Pfizer recently reported its vaccine, which it developed with German biotechnology company BioNTech, to be 91% effective after the second dose. Bourla reaffirmed the vaccine’s efficacy, stating that after six months of real-world data the protection from the virus remains “extremely, extremely high,” although that protection, he added, does go down over time.

As Coombs noted, the race to get the country vaccinated is not only a marathon but a sprint at every stage of the marathon, because the virus isn’t the only enemy — so is time. “Even as we have all this great news, we’ve got the vaccine, we’ve got a lot of people vaccinated, but there is an awful lot of concern that even though we’re close to the finish line, we could see a new surge that we can’t really meet because people might resist being vaccinated, or it doesn’t get to every place in the world,” Coombs said. “There are a lot of developing countries that haven’t yet gotten the kind of access that we’re seeing here in the U.S.”

Bourla agreed, which is why he said it was extremely important to convince everyone to get the vaccine by getting the point across that receiving it isn’t just about one’s own health, but the health of loved ones and the community as a whole.
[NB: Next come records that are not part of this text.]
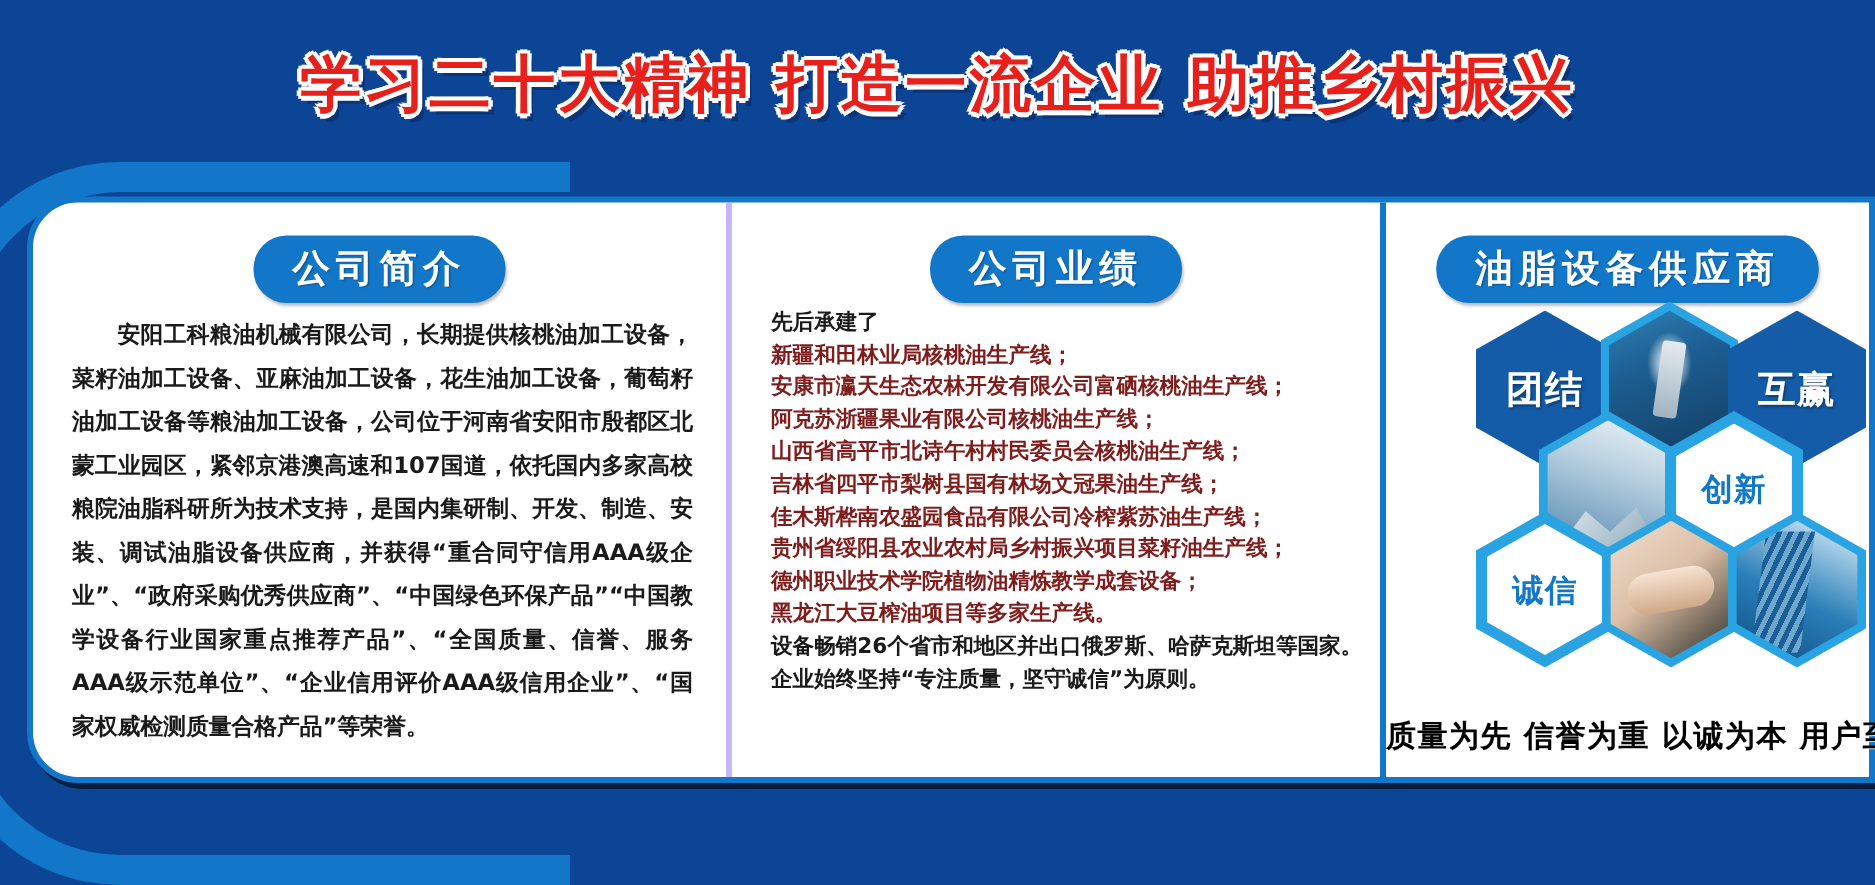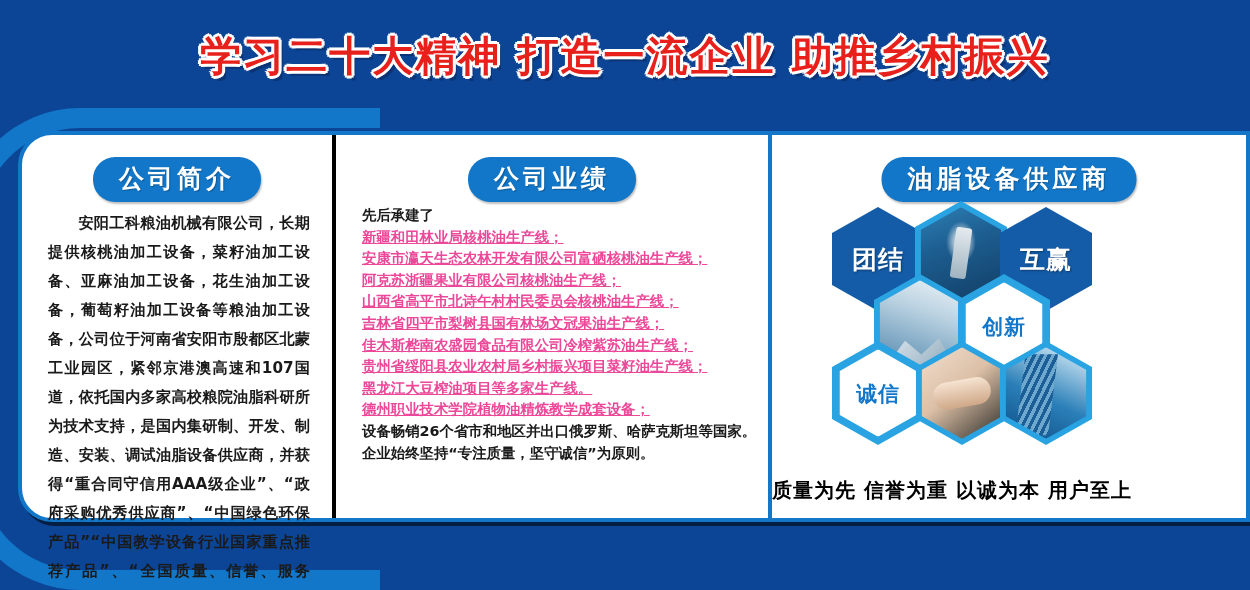"公司简介" #panel-left { border-right: 4px solid #000000 -> 4px solid #c4b5fd; width: 314px -> 466px }
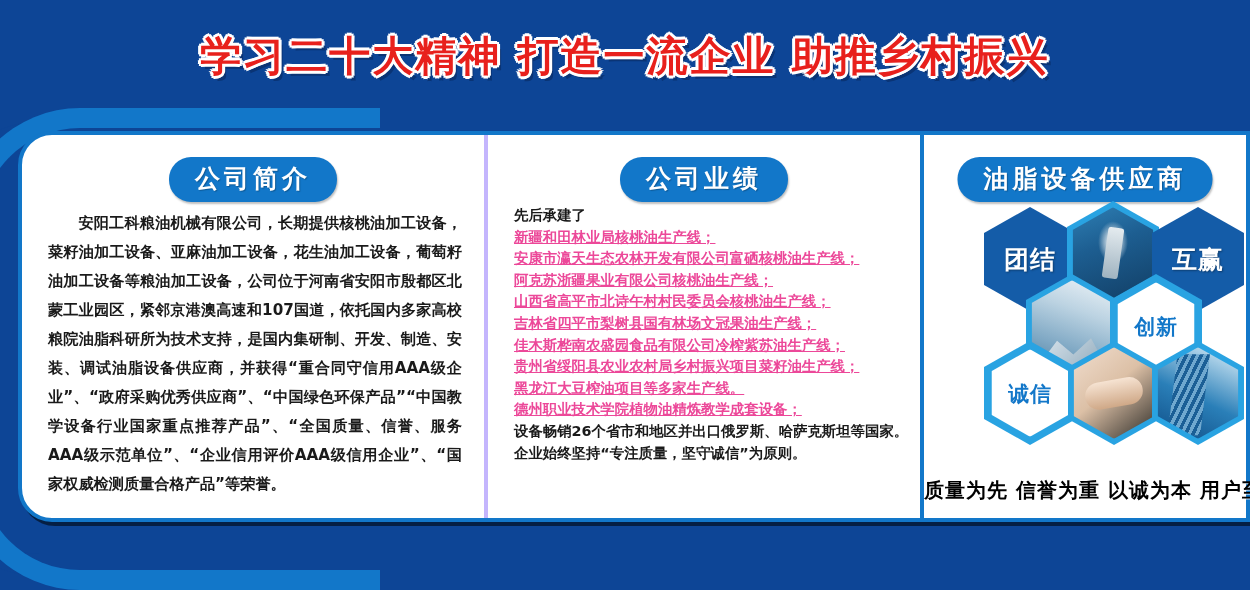"新疆和田林业局核桃油生产线；" .perf-line.red { color: #ec4899 -> #7f1d1d; text-decoration: underline -> none }
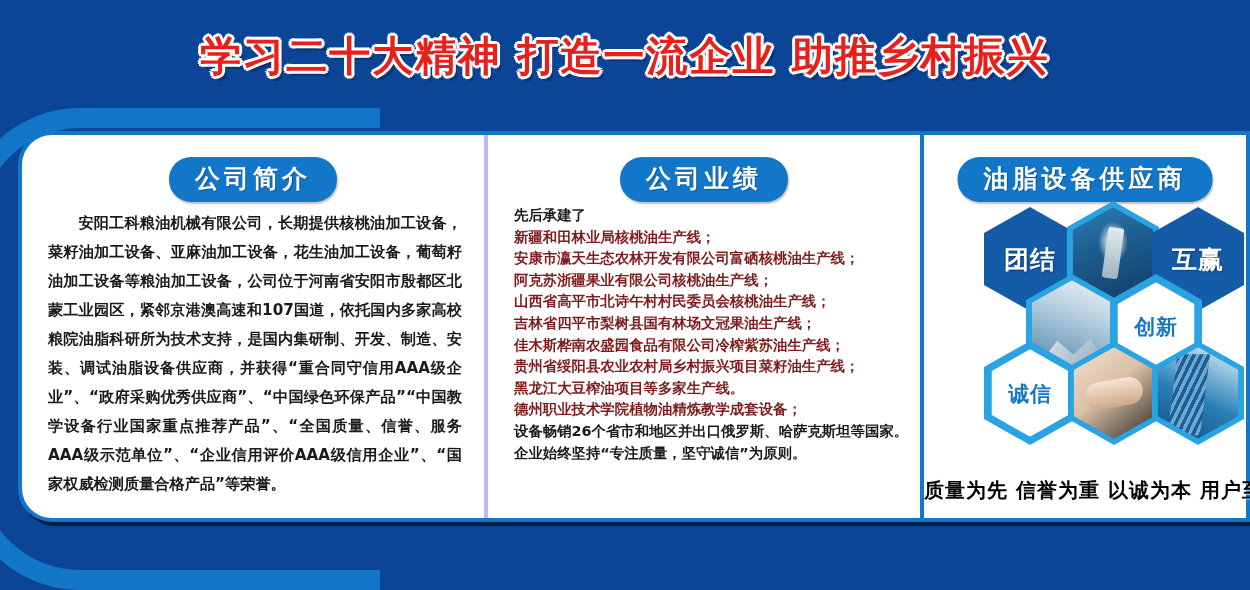"黑龙江大豆榨油项目等多家生产线。" div.perf-line { order: before "德州职业技术学院植物油精炼教学成套设备；" -> after "德州职业技术学院植物油精炼教学成套设备；" }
In pandemics, Bourla emphasized, you are only as protected as your neighbor, and in this context that neighborhood is the world. “If all of the U.S. is protected, but only very few in Latin America, or very few in Africa, then we’re not protected here. They need to be vaccinated as well,” he said, adding that this is why it’s imperative Pfizer improves its manufacturing capacity.

Bourla expressed optimism that despite the challenges that remain, the end of the pandemic is in sight. In particular, he pointed to the highly effective vaccines — tools, he said, that we “rarely have in medicine.”

However, standing in the way is the hesitancy of many in the population who are unsure about getting the vaccine or, in some cases, simply refusing to. For instance, according a recent survey from the Kaiser Family Foundation, those in “rural” America are twice as likely to say they will “definitely not” get vaccinated as opposed to those living in urban America — and nearly 75% of those who say they will not get the shot either identify or lean Republican.

Adding to the difficulty in getting these Americans vaccinated is that they see it as less of a medical issue and more — 58%, according to the Kaiser survey — as a matter of their civil liberty rather than the health of others. At the same time, many also believe the threat of the pandemic has been heightened by the media.

Data from the Census Bureau’s Household Pulse Survey confirms the problem of vaccine hesitancy, finding that as much as a third of adults in some areas remain skeptical about getting vaccinated, with those rates highest in Wyoming and North Dakota and lowest in Massachusetts, Vermont and California. This data also underscores the split among rural and urban when it comes to the vaccine, showing that in metro areas like Los Angeles, Chicago and New York vaccine hesitancy is low.

The best argument to persuade those who remain wary about getting their shot, in Bourla’s view, is not making it about them but about those they love the most, such as telling young people to get the vaccine for their parents and their grandparents.

“And right now, this is the very critical point to understand — that young people may feel that there are not so many cases of severe disease or deaths at their age, so they don’t need it,” Bourla said. “But they are the people that will transmit it to the others. This is why it is so extremely important that we all work together and that we all feel responsible for doing that, because it affects all of society.”